All 24 rooms were on one floor. We were given a suite even though we reserved an ordinary room, which was a treat. It was clean as a whistle with a new bathroom. The colours were exotic and Egyptian with beautiful pieces of original art on the walls. We loved it. We were also the only patrons in the place. That was a little strange. I tried not to think of The Shining, Stephen King and his books and the demonic Jack Nicholson.
And then the next morning we emerged from our room to find the hotel grande dame sitting and watching us as walked down the hall to breakfast. She was well made up, maybe seventy-five years old, Maggie Smith from Downton Abbey keeping a watchful eye over the proceedings. Judy was worried that her face would crack when she smiled.

Of Papyrus, Snake Oil and Magical Lanterns

Sunday afternoon and evening and all day Monday and Monday evening we were on our own. We just wandered. We had been warned that the Egyptian merchants were very aggressive, trying to lure you into their shops. And we were to simply keep on walking, oblivious to their blandishments ( I always wanted to use that word!).
That was the theory. The reality is that we got fished in not once, not twice but three times!
Here is the thing. Never stand around in the middle of a crowded Cairo street looking befuddled and, shall we say, non Egyptian. You might as well be wearing a tee shirt that says “Sitting Duck”.
So there we were. Downtown Cairo, Population twenty three million people give or take. Trying to find a restaurant called Felfella with very dubious directions. This very friendly fellow with bad teeth asks us my favourite Cairo question:
“Where are you from?”
“We are from Canada.”
“ Great. My favourite country.”
And then:
“ English or French?”
Anyway, he agrees to lead us to the restaurant. But as we get close to the restaurant street, he says; “ Let me show you my brother in law’s shop. You’ll love it. He sells real papyrus.”
Even with four alarm fire bells going off in our heads, we head off down a little side street and into a tiny shop full of art on papyrus sheets. Many of them are beautiful. The owner is full of enthusiasm, sending out for cups of tea, asking us to sit down and stay a while. We spend a good half hour looking at various pieces of art. We send him outside. We talk. We see what we want. Judy (master negotiator) haggles like crazy. She brings the guy down to 425 LE from 770 LE for two pieces and he finally gives in. We walk out the door, looking at each other and thinking: “ That was great but exhausting. Have we just been had?”
So we headed off, still not sure where the restaurant was and, what do you know, another new friend finds us, shows us where the food emporium is and…
“Would you like to see my family’s perfume shop? Everything in it comes from our 150 acre farm out in the country.”

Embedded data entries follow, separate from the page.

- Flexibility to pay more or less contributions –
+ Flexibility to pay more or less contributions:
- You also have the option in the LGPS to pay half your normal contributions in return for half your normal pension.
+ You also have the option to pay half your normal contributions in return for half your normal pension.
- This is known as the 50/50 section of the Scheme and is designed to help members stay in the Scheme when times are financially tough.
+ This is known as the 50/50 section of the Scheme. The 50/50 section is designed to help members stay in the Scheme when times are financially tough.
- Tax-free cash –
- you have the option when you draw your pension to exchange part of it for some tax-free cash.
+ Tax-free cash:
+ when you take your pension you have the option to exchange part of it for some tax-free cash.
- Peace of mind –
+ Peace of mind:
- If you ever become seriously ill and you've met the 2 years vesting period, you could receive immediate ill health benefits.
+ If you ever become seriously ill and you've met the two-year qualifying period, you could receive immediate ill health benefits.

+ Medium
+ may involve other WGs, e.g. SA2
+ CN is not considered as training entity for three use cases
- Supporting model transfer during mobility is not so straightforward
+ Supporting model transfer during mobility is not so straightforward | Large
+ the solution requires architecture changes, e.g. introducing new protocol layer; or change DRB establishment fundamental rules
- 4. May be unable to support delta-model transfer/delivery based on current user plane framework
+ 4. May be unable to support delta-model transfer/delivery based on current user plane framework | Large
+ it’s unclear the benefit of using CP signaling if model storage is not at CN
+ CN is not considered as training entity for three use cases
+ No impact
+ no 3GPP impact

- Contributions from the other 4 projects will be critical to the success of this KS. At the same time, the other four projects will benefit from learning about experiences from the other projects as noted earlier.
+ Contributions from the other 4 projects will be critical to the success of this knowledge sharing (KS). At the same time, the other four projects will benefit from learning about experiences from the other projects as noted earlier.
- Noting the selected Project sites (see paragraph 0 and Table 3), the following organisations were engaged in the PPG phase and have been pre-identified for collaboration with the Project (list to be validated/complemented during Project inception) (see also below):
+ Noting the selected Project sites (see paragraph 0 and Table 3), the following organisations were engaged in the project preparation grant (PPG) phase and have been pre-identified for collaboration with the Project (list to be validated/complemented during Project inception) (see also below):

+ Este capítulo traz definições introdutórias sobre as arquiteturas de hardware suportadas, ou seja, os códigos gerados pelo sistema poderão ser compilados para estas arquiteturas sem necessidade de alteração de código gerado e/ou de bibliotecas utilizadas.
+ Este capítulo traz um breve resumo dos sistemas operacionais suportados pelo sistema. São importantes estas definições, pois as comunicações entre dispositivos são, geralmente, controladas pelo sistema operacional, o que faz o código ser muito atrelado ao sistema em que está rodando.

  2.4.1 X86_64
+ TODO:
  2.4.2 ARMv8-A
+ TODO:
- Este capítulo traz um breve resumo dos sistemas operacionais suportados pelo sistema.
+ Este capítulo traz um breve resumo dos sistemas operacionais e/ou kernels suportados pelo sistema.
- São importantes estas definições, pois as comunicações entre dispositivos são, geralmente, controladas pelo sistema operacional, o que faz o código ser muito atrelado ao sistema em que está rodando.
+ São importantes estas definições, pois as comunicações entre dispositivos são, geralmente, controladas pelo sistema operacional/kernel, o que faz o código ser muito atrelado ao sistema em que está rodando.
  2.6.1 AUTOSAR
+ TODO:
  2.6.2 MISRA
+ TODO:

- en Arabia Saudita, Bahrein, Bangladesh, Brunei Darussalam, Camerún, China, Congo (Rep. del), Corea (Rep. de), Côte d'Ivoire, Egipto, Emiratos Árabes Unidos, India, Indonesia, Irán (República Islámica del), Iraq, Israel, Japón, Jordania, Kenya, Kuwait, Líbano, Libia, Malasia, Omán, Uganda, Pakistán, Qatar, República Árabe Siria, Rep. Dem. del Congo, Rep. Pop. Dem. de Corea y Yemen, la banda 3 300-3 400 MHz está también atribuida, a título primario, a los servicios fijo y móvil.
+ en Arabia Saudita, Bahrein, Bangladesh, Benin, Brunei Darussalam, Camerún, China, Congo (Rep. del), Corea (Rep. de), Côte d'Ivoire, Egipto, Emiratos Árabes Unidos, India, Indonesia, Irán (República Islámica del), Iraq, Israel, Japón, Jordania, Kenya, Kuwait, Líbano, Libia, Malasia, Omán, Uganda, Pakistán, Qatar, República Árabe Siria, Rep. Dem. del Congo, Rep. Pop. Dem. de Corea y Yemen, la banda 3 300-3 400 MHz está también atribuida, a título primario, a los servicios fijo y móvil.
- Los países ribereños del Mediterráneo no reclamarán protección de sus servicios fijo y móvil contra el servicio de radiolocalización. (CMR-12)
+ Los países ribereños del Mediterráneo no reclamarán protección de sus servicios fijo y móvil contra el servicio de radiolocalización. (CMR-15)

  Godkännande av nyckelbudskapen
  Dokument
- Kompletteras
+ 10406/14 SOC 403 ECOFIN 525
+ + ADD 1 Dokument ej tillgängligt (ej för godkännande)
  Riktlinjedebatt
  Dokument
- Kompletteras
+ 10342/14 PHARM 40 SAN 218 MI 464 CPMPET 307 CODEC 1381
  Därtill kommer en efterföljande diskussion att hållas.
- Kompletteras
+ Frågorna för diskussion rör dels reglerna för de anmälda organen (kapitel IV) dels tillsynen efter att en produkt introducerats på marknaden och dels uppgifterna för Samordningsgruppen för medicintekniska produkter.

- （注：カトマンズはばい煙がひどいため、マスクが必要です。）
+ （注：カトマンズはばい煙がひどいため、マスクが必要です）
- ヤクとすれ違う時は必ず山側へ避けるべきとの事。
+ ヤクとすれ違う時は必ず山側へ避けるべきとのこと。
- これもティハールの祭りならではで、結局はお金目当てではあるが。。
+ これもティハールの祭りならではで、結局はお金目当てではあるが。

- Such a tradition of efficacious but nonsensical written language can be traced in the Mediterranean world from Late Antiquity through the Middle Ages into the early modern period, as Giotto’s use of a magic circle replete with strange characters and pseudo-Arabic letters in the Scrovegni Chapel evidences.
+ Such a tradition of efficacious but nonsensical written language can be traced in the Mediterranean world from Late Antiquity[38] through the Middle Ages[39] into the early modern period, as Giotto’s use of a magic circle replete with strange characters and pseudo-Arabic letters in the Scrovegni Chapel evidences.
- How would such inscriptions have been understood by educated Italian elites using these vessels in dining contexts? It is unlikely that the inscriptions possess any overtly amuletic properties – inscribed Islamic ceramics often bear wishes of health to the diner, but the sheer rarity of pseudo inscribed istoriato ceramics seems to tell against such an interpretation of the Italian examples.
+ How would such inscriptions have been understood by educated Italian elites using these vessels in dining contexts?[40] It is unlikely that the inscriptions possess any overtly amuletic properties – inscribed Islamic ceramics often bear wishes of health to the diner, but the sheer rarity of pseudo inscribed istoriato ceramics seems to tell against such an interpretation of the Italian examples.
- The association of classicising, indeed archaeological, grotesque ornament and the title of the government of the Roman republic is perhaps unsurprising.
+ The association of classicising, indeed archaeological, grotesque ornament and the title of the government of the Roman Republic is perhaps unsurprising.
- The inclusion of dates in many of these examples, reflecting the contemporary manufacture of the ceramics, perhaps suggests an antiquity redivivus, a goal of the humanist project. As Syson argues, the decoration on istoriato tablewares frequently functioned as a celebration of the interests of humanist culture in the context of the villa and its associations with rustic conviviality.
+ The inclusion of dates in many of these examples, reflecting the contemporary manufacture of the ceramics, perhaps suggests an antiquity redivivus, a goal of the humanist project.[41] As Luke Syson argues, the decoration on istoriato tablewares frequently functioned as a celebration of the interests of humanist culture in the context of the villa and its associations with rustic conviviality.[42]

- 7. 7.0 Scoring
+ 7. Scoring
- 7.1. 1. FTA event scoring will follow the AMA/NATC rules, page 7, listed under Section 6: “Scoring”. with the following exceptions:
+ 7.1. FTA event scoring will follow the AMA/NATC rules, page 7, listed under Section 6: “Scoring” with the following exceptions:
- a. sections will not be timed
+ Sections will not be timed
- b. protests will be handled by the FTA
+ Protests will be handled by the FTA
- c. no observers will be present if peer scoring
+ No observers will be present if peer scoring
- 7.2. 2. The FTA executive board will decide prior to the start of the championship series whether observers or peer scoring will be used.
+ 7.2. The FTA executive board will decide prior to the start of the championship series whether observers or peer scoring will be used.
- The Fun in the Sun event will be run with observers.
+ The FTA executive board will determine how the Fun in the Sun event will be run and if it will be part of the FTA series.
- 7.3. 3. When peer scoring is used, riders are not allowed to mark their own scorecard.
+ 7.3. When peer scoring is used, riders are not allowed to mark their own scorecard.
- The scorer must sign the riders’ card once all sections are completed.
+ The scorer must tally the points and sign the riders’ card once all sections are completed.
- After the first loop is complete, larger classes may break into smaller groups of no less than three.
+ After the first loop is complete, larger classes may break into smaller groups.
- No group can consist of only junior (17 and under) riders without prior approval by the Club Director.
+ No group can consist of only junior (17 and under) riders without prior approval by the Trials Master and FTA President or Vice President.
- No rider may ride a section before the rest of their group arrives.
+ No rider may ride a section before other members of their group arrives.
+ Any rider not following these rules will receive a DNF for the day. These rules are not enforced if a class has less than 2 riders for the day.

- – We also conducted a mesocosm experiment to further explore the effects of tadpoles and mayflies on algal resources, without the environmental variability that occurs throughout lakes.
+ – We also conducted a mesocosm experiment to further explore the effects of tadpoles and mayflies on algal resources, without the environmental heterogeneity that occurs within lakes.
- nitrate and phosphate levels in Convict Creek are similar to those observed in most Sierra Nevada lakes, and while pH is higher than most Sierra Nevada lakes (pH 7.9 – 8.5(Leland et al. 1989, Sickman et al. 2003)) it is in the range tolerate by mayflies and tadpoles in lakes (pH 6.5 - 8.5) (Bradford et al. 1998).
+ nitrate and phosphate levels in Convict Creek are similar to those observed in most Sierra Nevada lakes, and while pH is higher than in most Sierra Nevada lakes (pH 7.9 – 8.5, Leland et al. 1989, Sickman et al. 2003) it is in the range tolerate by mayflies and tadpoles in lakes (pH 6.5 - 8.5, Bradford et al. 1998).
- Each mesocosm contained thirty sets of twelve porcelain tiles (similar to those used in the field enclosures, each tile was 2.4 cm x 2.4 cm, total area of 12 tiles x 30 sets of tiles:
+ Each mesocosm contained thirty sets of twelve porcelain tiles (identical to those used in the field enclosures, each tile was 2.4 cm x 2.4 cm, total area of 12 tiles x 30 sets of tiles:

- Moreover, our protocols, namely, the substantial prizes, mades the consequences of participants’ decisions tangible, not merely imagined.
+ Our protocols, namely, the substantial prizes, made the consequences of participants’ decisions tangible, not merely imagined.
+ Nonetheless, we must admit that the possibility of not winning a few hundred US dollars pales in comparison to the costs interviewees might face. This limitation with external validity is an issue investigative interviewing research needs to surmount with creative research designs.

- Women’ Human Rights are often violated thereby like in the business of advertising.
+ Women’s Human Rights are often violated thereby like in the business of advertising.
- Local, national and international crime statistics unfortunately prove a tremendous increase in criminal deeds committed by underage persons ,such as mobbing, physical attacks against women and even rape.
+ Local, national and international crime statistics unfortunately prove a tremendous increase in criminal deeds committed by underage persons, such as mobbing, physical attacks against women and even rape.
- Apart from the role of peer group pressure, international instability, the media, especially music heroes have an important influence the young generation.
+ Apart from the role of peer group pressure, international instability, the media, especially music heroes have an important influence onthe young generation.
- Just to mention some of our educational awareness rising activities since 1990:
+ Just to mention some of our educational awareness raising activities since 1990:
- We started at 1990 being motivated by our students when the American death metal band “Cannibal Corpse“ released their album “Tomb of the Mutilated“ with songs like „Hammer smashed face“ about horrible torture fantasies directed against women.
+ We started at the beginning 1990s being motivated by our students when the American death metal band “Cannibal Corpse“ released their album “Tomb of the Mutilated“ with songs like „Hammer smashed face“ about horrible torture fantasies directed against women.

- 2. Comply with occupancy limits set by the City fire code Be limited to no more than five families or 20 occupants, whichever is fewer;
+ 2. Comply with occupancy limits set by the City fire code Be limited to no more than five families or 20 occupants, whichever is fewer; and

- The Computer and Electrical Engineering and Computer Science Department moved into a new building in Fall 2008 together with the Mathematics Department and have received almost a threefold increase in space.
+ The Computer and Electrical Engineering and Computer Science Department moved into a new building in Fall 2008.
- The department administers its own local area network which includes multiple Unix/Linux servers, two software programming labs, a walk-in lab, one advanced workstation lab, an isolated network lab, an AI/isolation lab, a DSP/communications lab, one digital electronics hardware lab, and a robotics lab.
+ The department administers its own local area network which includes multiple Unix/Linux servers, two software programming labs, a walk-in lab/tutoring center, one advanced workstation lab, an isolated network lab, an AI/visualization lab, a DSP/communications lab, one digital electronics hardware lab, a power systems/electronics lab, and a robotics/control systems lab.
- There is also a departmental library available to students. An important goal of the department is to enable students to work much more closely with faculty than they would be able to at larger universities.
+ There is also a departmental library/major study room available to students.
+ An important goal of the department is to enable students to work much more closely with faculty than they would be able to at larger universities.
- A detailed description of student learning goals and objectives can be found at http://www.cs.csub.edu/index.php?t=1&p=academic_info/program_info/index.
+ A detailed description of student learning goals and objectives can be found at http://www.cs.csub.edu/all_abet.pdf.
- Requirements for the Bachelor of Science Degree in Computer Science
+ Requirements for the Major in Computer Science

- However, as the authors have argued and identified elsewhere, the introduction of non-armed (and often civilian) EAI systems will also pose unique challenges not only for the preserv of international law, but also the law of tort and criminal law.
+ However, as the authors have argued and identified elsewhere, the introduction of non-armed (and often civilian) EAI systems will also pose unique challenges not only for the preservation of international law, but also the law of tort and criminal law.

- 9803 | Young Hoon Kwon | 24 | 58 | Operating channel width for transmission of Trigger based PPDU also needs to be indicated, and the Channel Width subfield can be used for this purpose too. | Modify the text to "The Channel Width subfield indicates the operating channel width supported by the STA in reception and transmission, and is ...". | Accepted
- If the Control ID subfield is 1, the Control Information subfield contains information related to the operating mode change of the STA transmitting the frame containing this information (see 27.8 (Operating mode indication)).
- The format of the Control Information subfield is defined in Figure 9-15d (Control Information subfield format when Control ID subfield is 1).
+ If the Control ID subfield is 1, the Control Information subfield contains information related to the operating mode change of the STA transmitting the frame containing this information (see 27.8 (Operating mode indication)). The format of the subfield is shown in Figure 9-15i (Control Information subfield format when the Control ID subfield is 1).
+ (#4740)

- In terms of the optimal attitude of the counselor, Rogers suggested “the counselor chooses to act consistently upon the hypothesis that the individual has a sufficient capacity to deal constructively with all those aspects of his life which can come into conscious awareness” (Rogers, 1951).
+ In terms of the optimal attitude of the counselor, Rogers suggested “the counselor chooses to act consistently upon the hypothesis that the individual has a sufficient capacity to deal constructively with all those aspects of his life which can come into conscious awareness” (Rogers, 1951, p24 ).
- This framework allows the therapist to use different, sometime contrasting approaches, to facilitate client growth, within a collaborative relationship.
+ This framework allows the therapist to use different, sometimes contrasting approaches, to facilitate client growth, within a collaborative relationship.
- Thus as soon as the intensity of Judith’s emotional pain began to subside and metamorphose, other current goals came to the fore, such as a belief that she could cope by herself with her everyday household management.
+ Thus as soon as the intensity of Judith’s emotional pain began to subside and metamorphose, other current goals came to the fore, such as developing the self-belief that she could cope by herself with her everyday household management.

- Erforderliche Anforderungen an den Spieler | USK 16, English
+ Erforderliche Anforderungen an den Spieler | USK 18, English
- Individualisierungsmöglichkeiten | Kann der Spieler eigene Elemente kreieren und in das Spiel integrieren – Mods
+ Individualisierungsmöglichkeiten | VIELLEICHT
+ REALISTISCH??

“ Sure, we will have a quick look.”
Fifteen minutes later, Judy walks out with a little bottle of lotus oil, “ the ancient flower of Egypt” minus eighty pounds. We call it snake oil now. Oh man. And then we finally made it to the restaurant! Which was great…darkish inside with stone walls, bird cages filled with budgies and doves, fish tanks with turtles, professional waiters in their fifties, and great food. This was our reward for our back alley adventures. And only the start.